I wasn't aware DDraw supported hardware scale or rotations at all...
Is D3DX supported for WinCE or is it just only WinMobile? The MSDN doc is not clear on this?

DDraw does support Alpha blending - it has an AlphaBlt method. Right?

The only thing I need which I'm not seeing is can I load a png from disk into a surface using DDraw? This would be most helpful

Thank you, George
You need to use D3D and the D3DXSprite object. Honestly! It's easy and it's *fast*.
Direct3D Mobile is available on Windows Mobile 5.0 devices. Whether or not it is on your Windows CE 5.0 device is up to the OEM that has configured the OS for the device. Same thing goes for DirectDraw. DirectDraw isn't deprecated on CE, but is used mainly by applications that need direct frame buffer access (i.e. games that used GAPI), or need support for hardware overlays or page flipping (DShow). It doesn't do rotated or color-converted blits, but does have support for an alpha blit (which the desktop DDraw doesn't have).

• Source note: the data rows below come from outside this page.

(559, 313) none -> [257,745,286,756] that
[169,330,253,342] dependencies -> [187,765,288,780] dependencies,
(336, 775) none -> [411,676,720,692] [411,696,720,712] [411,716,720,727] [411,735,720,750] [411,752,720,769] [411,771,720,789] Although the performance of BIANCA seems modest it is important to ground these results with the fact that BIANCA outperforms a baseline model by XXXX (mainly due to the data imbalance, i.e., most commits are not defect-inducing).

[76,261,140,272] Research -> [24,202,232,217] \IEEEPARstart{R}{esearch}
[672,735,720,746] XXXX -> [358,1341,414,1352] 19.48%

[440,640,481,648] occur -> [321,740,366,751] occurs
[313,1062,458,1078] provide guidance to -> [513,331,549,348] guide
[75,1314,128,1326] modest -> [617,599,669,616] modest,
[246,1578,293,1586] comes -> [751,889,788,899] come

As far as D3DX goes, D3DMX is a static lib that is available in the WM5 Smartphone/Pocket PC SDKs. It provides a small subset of the D3DX functionality (fixed/float math routines and texture loading - no D3DXSprite support). Again, whether this is available on your CE 5.0 platform would depend if the OEM rolled an SDK for their device that included this lib and associated header files.

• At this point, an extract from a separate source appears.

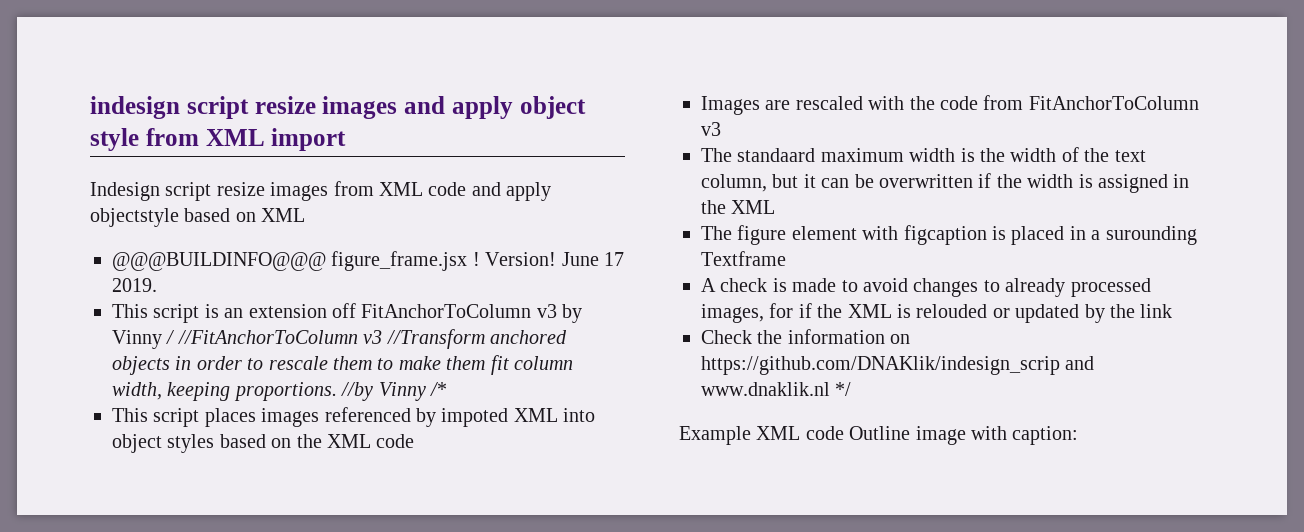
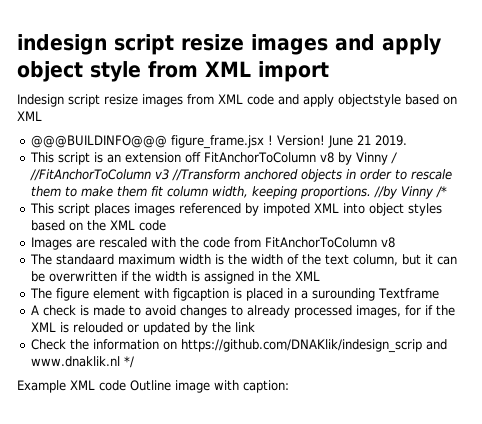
[603,252,624,266] 17 -> [357,135,372,145] 21
[536,304,557,318] v3 -> [320,152,335,163] v8
[701,122,721,136] v3 -> [381,237,396,248] v8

If it were me, I'd probably use DDraw for this, unless there was hardware support for 3D rasterization, and then I'd use D3DM.

Hope that helps.



Don,
Thank you. That makes sense.

The only thing I need which I'm not seeing with DDraw is the ability to load a png from disk into a surface. Any idea how to approach that? would i need a separate png lib? or is there a way to leverage GDI just for this function?

This would be very helpful.

Thank you again.
I'd probably use the Imaging API, if it's available on your device. It supports PNG, JPEG, TIF, BMP, and possibly other formats. The Imaging API can load an image from a file into a DC, and from there you can either get at the raw pixel data (you'll need this if you want to deal with an alpha channel), or use GDI to blit it to your DDraw surface's DC.